**Task to complete**
Pictures in the entries below are to be left out; otherwise, reproduce exactly the lines from the first through the line containing "discount: 15% = 2133.45 -> none".
--------------------------------------------------
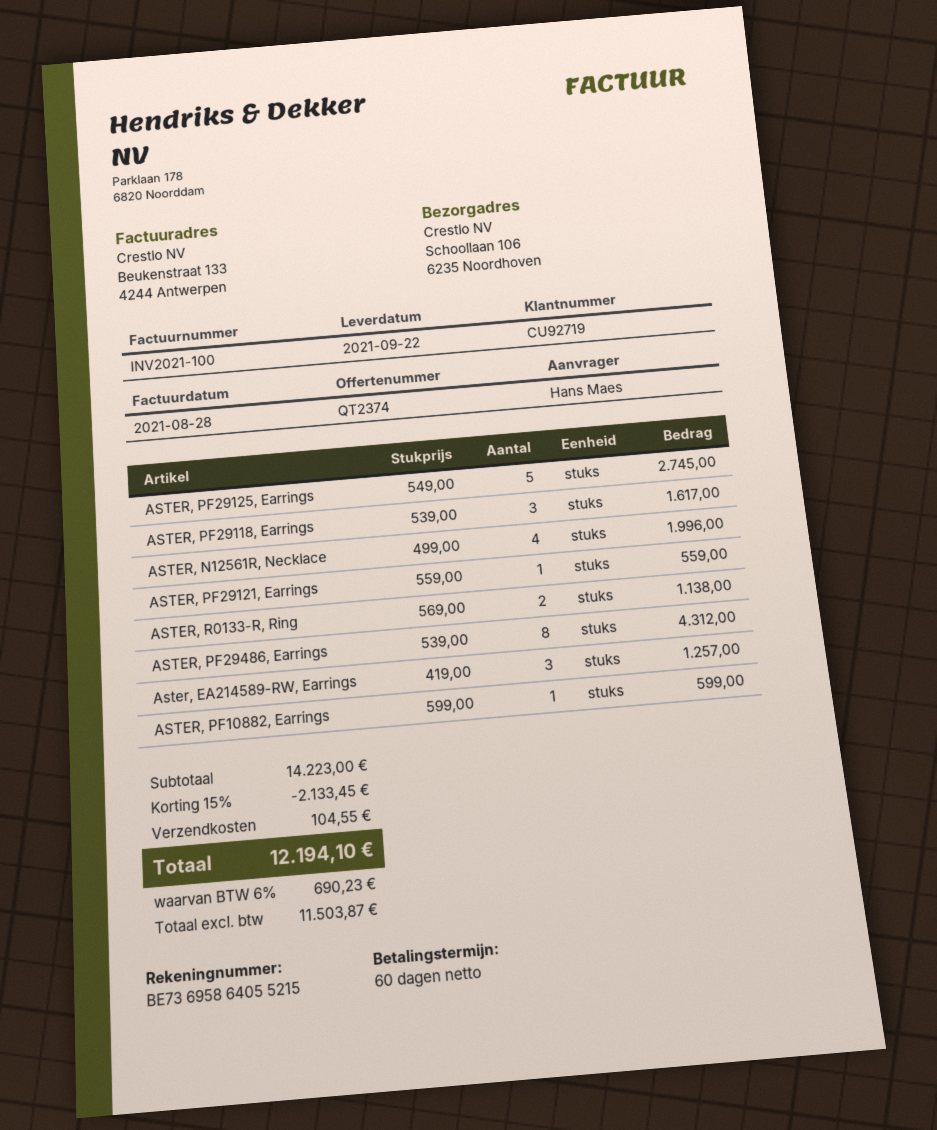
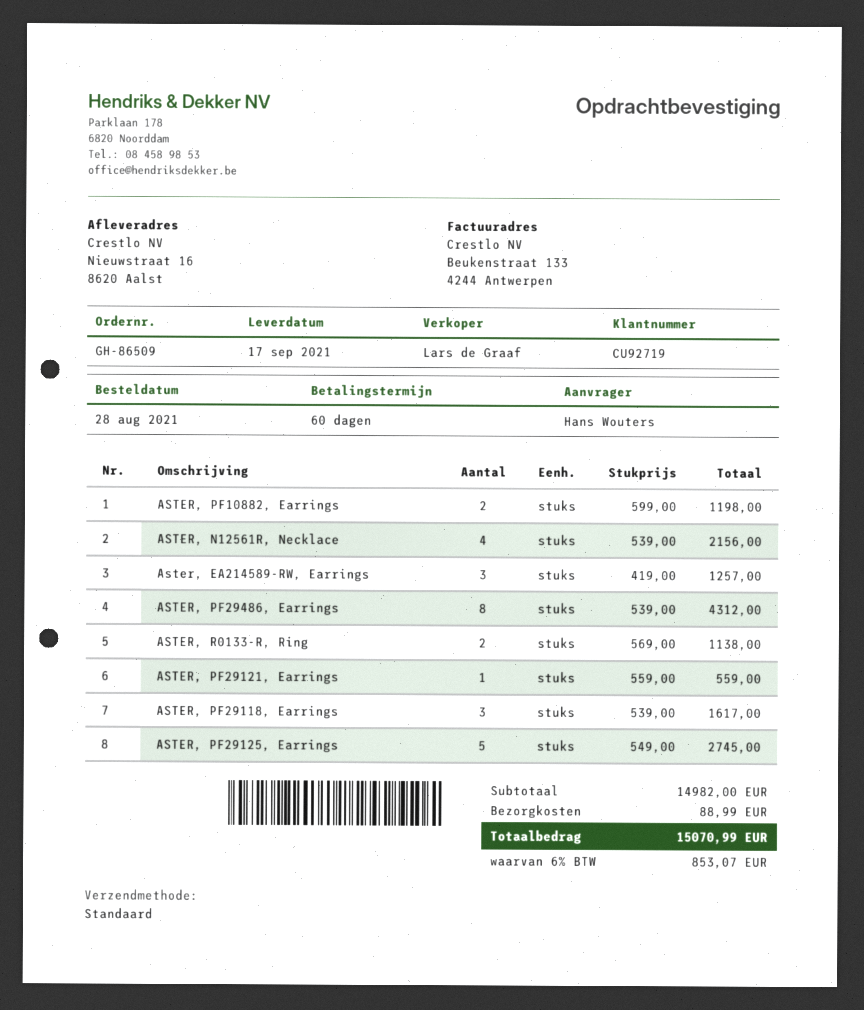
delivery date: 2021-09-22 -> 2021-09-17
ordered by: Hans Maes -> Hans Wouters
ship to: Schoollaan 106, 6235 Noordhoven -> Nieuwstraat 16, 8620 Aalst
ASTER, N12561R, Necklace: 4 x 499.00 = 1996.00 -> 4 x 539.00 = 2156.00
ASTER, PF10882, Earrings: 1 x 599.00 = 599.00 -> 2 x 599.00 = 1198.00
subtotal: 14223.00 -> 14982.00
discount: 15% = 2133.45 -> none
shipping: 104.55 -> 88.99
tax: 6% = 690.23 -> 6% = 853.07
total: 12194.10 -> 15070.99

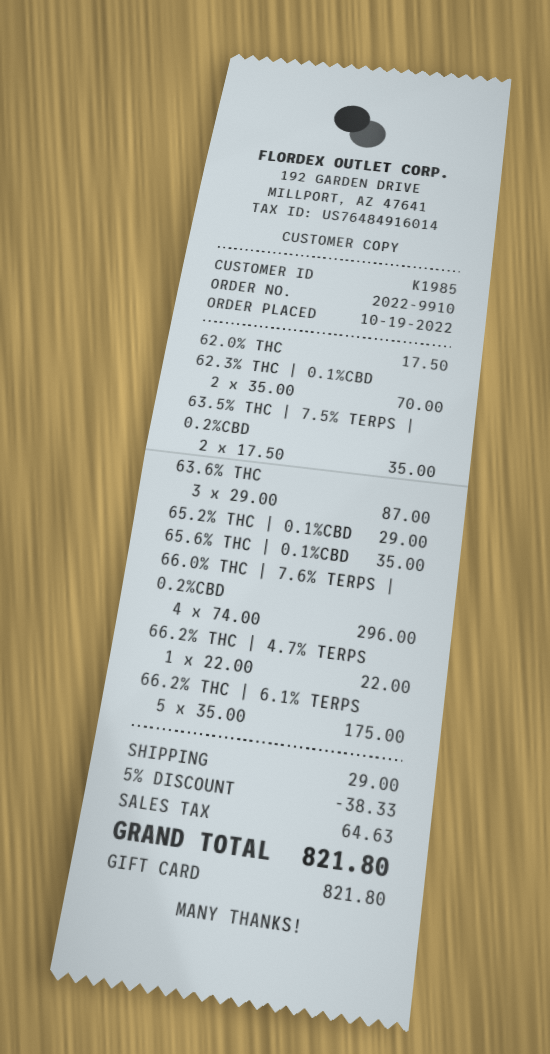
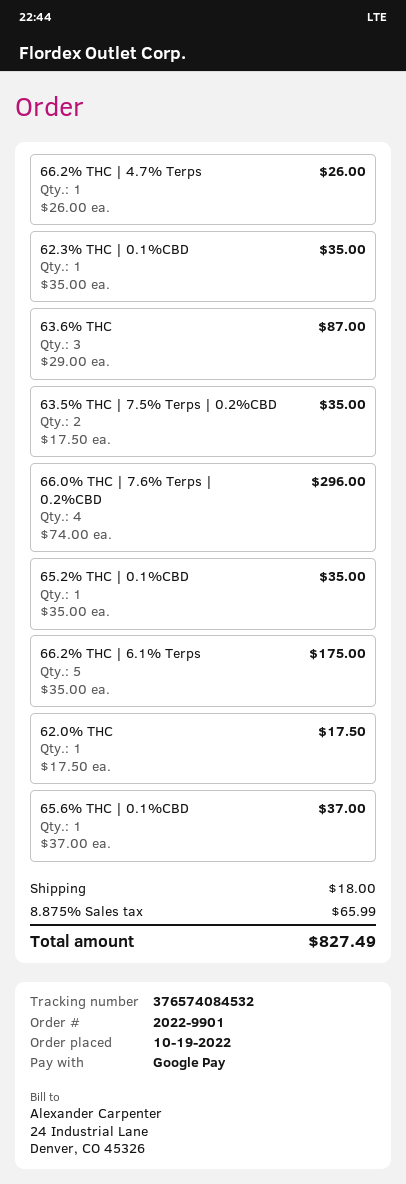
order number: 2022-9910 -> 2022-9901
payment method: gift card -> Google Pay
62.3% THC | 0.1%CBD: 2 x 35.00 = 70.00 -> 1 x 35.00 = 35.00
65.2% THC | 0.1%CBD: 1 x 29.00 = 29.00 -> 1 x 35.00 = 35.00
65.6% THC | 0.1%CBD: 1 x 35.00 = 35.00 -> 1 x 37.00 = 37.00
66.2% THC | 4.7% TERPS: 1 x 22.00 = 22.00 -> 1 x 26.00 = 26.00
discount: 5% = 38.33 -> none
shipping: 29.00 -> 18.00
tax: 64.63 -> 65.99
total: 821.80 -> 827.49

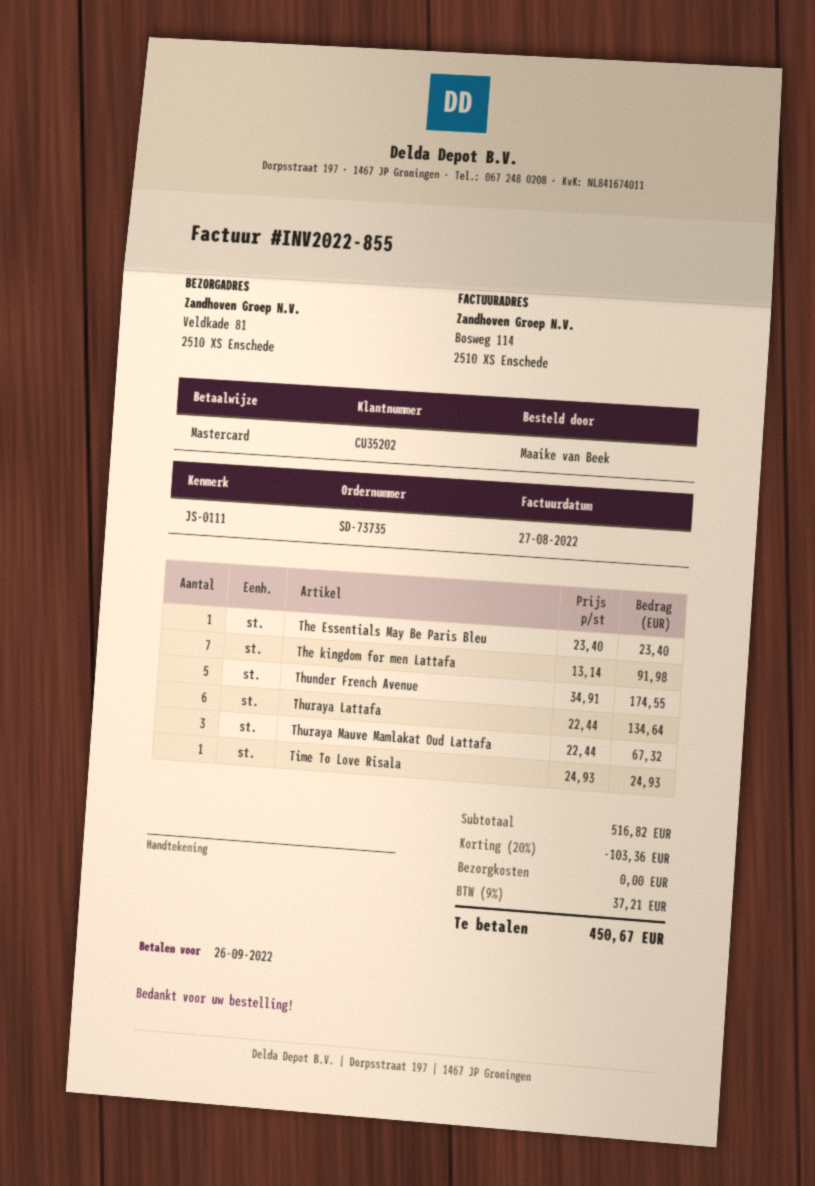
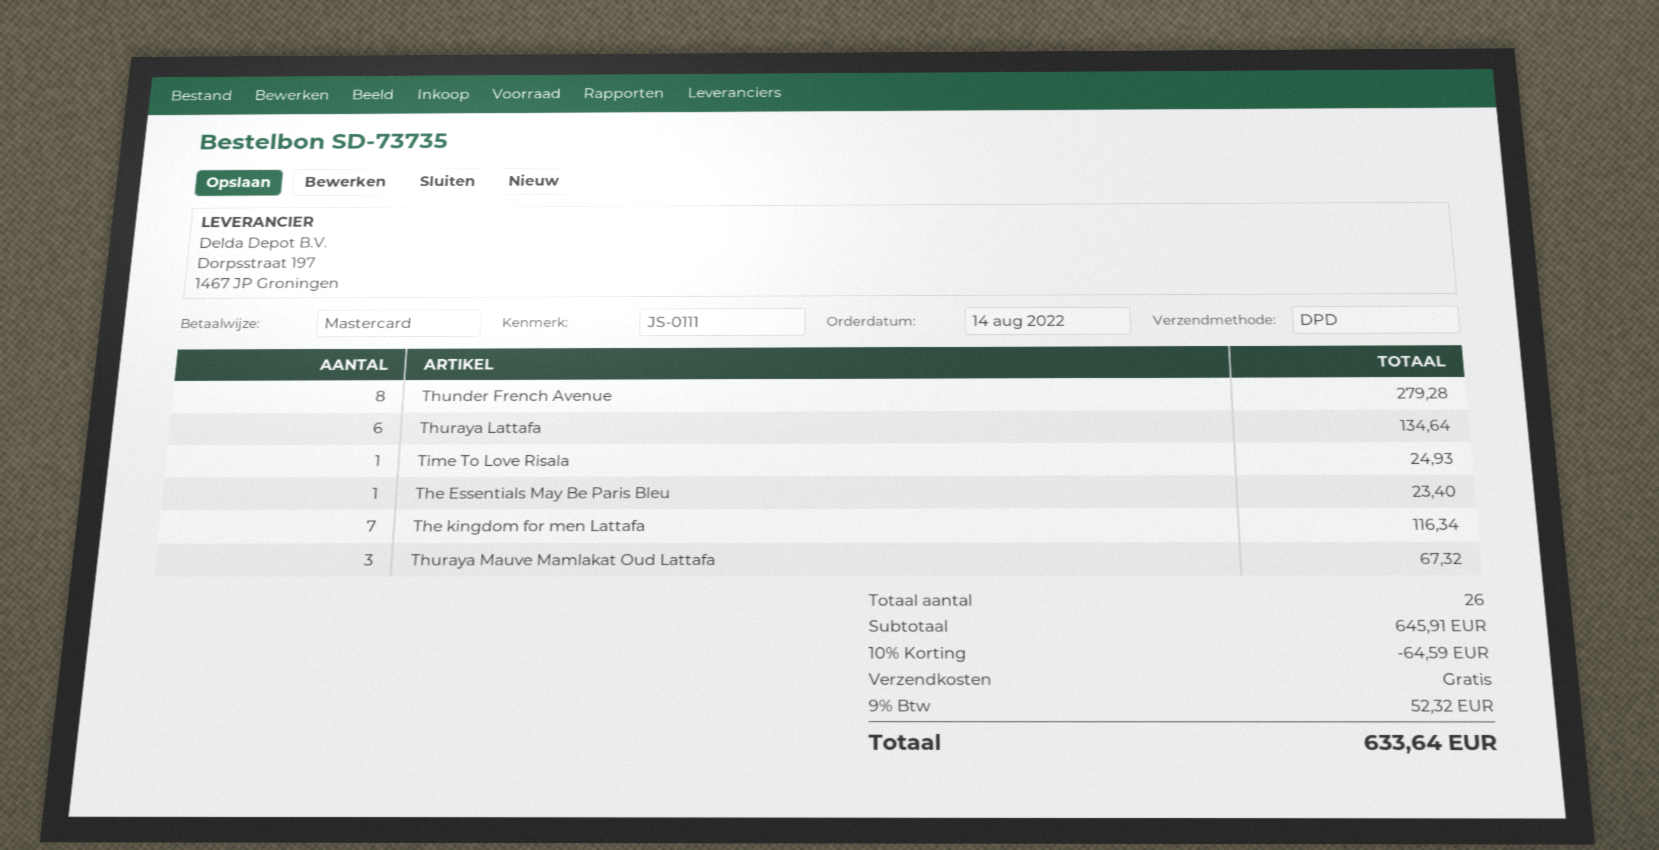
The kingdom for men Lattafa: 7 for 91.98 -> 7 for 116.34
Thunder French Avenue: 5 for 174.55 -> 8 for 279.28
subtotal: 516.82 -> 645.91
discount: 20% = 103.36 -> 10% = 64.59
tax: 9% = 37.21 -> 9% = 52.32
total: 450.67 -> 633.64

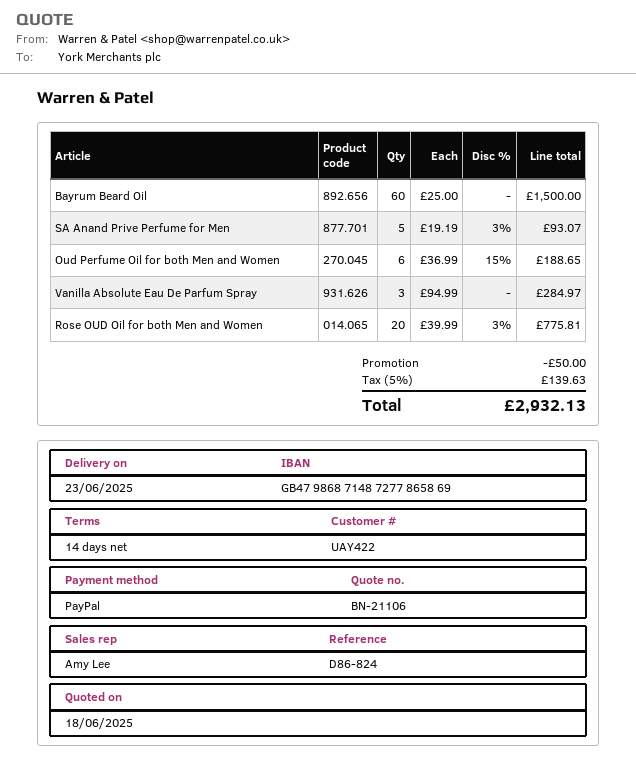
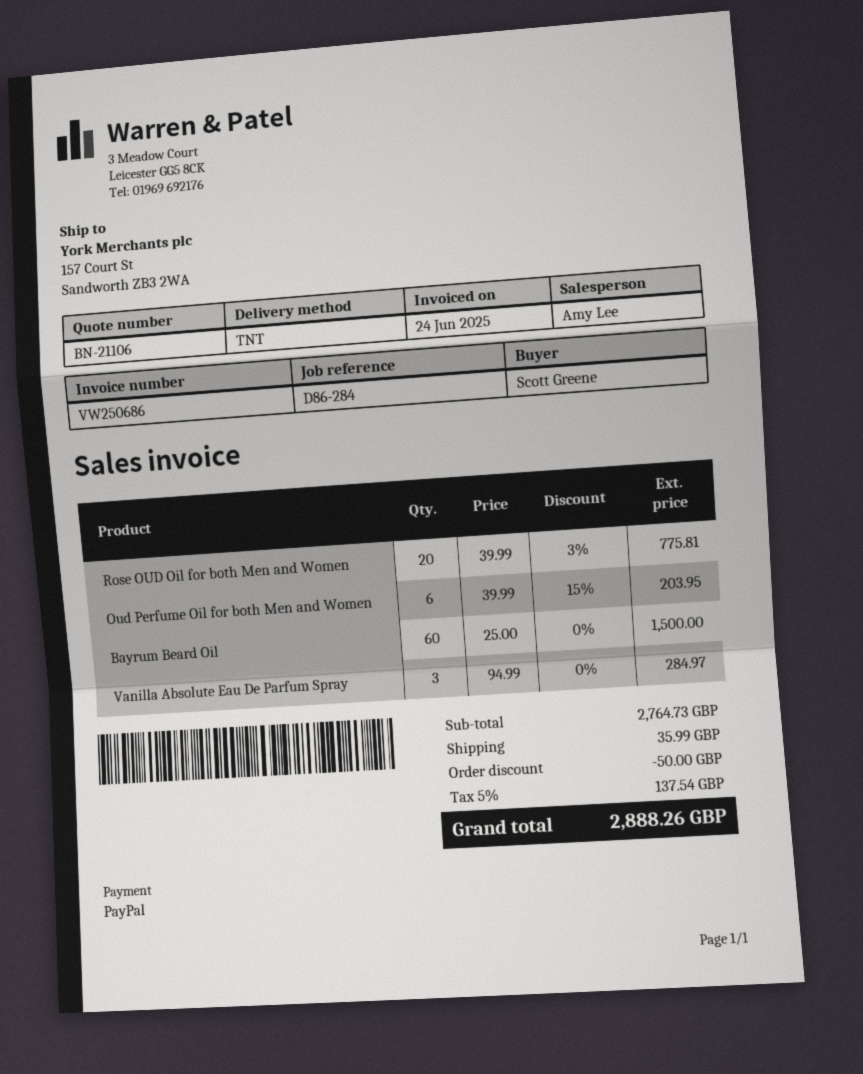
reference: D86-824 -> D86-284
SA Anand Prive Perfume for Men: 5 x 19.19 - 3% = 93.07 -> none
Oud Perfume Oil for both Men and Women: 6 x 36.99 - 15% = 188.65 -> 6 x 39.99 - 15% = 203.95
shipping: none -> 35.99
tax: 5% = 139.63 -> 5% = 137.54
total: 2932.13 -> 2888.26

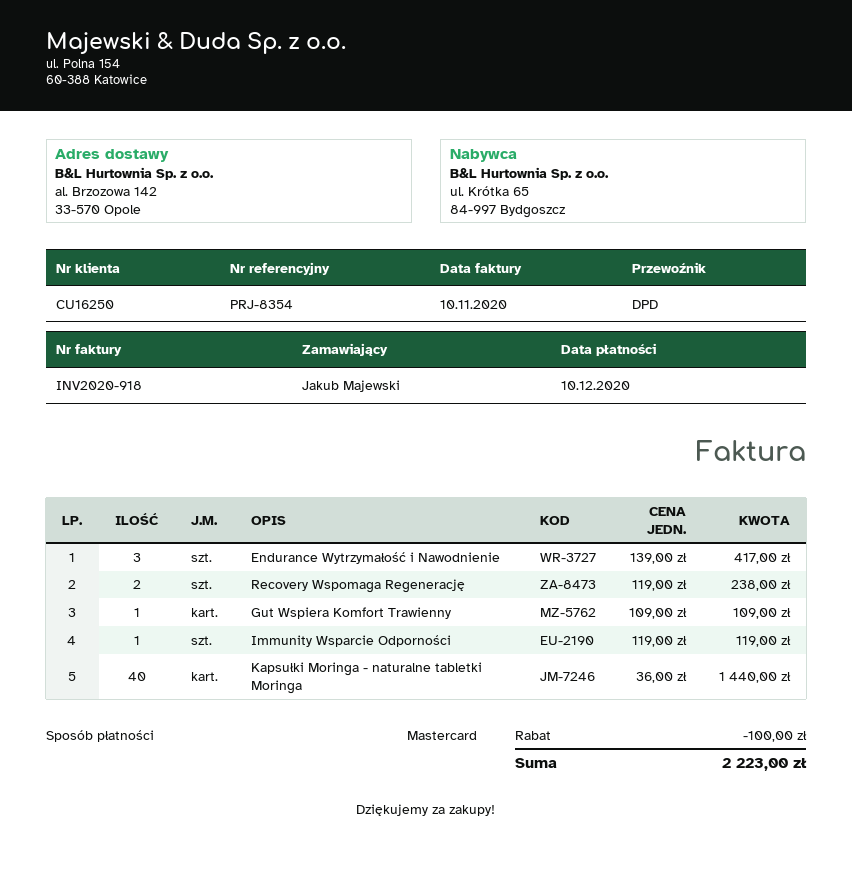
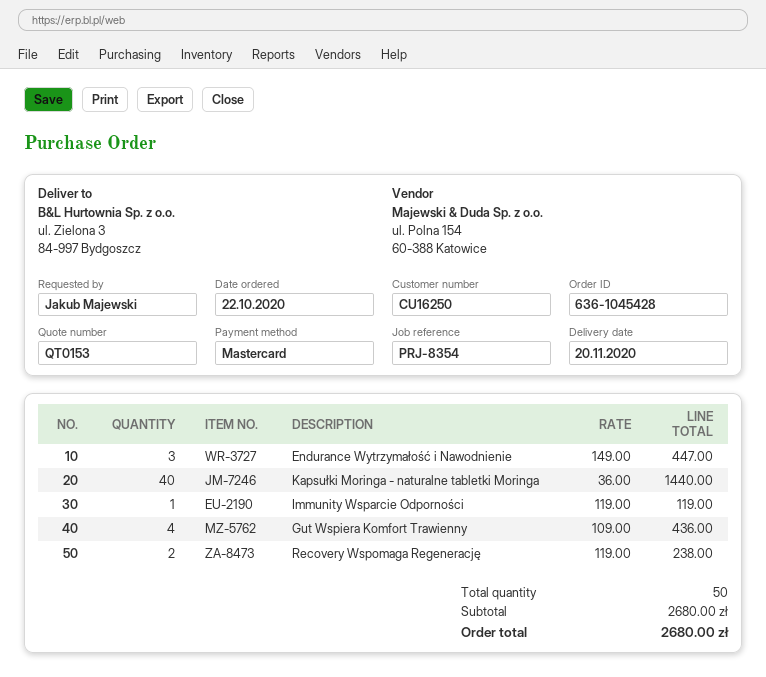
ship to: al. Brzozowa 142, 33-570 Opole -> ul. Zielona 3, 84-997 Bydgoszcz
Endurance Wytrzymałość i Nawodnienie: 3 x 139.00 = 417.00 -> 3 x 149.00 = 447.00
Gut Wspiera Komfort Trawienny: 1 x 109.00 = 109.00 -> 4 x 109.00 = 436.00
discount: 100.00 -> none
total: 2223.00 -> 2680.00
--------------------------------------------------
**Final answer**
delivery date: 2021-09-22 -> 2021-09-17
ordered by: Hans Maes -> Hans Wouters
ship to: Schoollaan 106, 6235 Noordhoven -> Nieuwstraat 16, 8620 Aalst
ASTER, N12561R, Necklace: 4 x 499.00 = 1996.00 -> 4 x 539.00 = 2156.00
ASTER, PF10882, Earrings: 1 x 599.00 = 599.00 -> 2 x 599.00 = 1198.00
subtotal: 14223.00 -> 14982.00
discount: 15% = 2133.45 -> none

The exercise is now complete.